-- Opening Marker --
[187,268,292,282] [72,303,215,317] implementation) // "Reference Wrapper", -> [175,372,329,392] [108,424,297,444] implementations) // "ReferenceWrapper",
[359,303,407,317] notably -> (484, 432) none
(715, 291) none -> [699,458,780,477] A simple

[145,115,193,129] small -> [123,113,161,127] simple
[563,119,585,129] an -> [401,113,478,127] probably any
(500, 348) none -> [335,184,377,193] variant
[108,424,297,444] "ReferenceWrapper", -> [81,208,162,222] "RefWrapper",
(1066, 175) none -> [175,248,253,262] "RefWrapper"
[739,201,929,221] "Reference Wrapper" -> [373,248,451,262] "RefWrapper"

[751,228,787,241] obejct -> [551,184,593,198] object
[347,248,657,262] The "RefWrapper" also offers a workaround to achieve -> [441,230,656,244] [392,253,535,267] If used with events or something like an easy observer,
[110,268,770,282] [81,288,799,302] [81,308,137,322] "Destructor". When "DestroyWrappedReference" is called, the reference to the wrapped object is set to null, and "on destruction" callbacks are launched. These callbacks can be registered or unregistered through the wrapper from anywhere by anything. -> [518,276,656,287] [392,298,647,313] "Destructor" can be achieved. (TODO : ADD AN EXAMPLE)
-- Closing Marker --
-- Opening Marker --
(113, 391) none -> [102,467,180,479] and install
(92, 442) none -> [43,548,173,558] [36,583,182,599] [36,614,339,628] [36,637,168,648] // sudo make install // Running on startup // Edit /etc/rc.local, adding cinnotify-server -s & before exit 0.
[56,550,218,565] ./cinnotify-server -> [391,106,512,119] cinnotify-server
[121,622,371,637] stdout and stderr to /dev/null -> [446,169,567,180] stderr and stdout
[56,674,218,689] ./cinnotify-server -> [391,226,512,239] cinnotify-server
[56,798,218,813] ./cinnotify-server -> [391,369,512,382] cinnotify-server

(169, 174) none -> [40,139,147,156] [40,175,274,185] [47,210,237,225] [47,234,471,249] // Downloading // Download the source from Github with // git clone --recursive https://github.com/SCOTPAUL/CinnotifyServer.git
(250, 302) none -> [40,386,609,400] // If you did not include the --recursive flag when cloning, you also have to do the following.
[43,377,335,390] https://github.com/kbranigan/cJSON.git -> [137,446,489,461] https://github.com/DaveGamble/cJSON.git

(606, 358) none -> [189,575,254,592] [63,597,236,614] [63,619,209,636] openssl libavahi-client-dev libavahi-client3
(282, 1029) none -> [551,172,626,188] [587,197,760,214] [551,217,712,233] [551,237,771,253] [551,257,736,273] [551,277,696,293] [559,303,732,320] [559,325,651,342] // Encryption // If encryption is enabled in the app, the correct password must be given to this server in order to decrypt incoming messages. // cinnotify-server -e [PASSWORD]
-- Closing Marker --
TASK GOAL => Pull out the lines above in which the word "null" appears.

SOLUTION FOR THIS PROBLEM =>
[110,268,770,282] [81,288,799,302] [81,308,137,322] "Destructor". When "DestroyWrappedReference" is called, the reference to the wrapped object is set to null, and "on destruction" callbacks are launched. These callbacks can be registered or unregistered through the wrapper from anywhere by anything. -> [518,276,656,287] [392,298,647,313] "Destructor" can be achieved. (TODO : ADD AN EXAMPLE)
[121,622,371,637] stdout and stderr to /dev/null -> [446,169,567,180] stderr and stdout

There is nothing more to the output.